Daniel Shahaf wrote:
> Julian Foad (Jira) wrote on Mon, 01 Jun 2020 11:20 +0000:
>> Two clues strongly suggest the corruption was originally caused by a bug rather than hardware corruption:
>> * the checksum on the node-revision must account for the corrupted data, otherwise a checksum error is thrown instead;
>
> _Which_ checksum? Do you mean the checksum of the directory
> representation wherein the dangling (off-by-four) pointer was found?
Yes: in my test an error is thrown for the checksum of that
representation if that checksum isn't corrected or nulled.
>> * although an off-by-4 can sometimes be a 1-bit error, this particular one (41271 vs. 41275) is not a 1-bit error.
>
> Is there any chance that this _was_ originally a 1-bit error and then
> some offset got added/subtracted to both the id in the noderev header
> and the id in the directory rep?
Technically I expect that's possible but it seems less likely. It would
have to have happened at original commit time in the transaction
construction and commit time, whereas I suspect (without research) that
a bit error is much more likely to occur in data at rest on disk for years.
>> I do not know which revision contains the bad reference nor what version of svn committed it.
>
> Was CONFIG_OPTION_VERIFY_BEFORE_COMMIT enabled at the time the revision
> containing the dangling pointer was committed? (You may be able to
> answer this even without running grep -aR to find the dangling pointer.)
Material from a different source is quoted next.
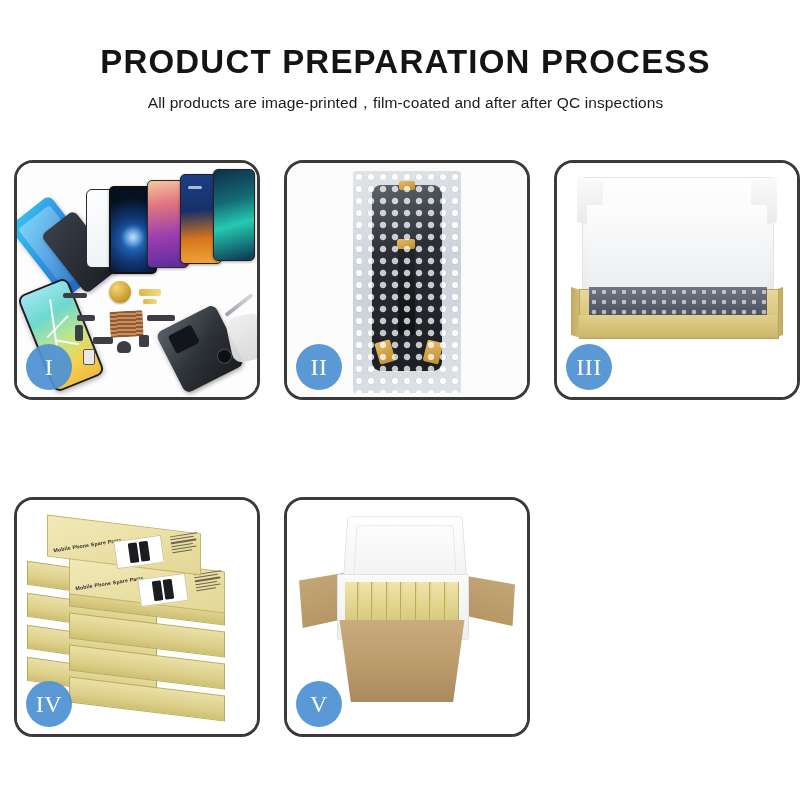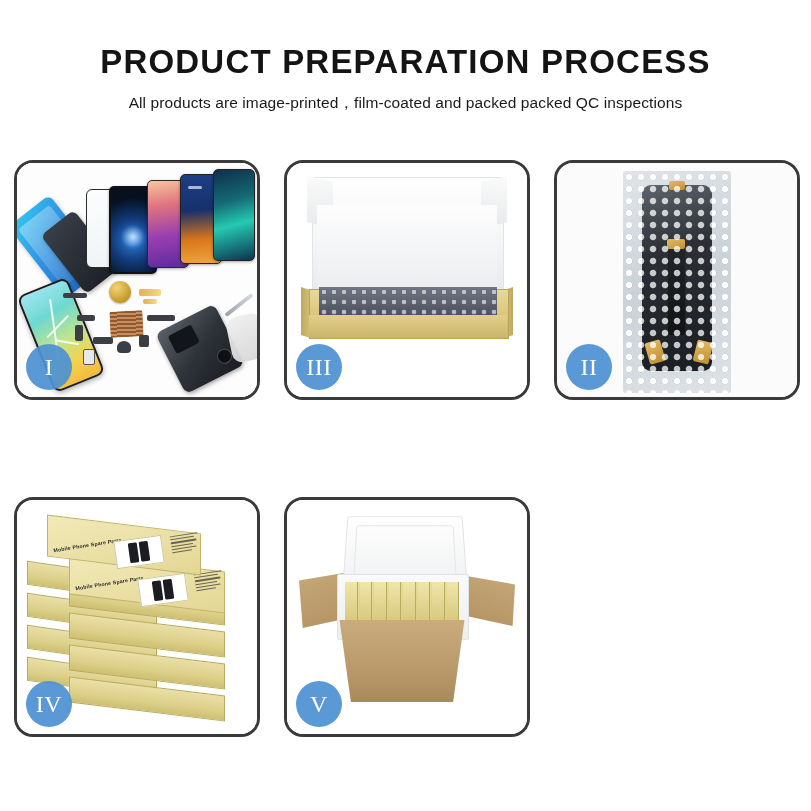"All products are" div.subtitle { text: packed packed -> after after }
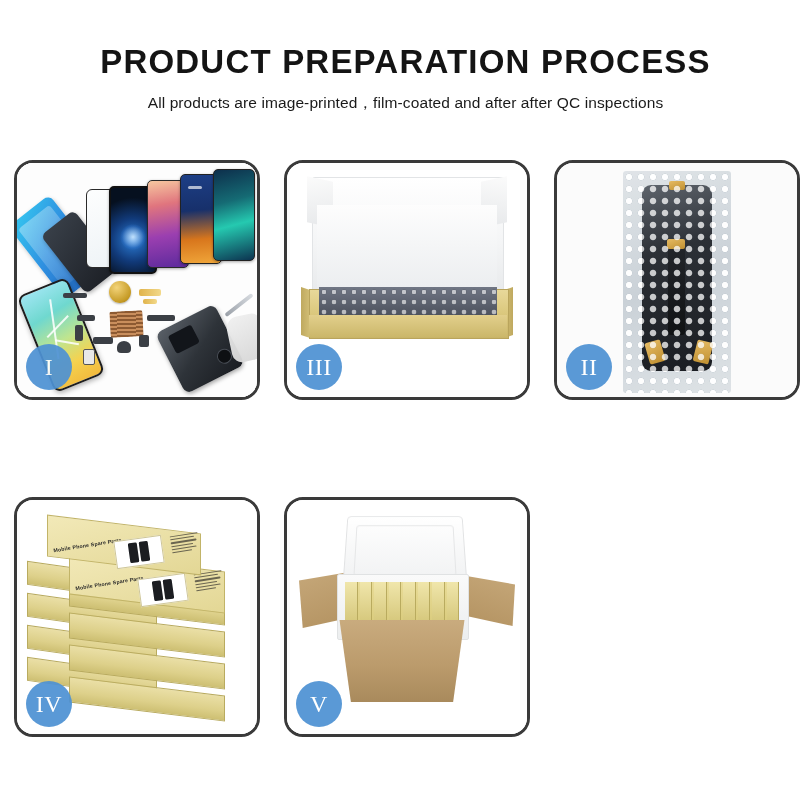"III" div.card { order: before "II" -> after "II" }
I very much expect not, because I am not aware of it being used in any
production environments that I have been connected with.
> It's curious that the wrong offset points directly to the value of the
> first field. However, having glanced at svn_fs_fs__write_noderev(),
> I guess that's just a coincidence.
>
> Assuming the node-rev headers _are_ synthesized by svn_fs_fs__write_noderev()
> in this user's environment, that is.
I'm confident they were synthesized by standard FSFS code.
- Julian
Received on 2020-06-02 14:05:27 CEST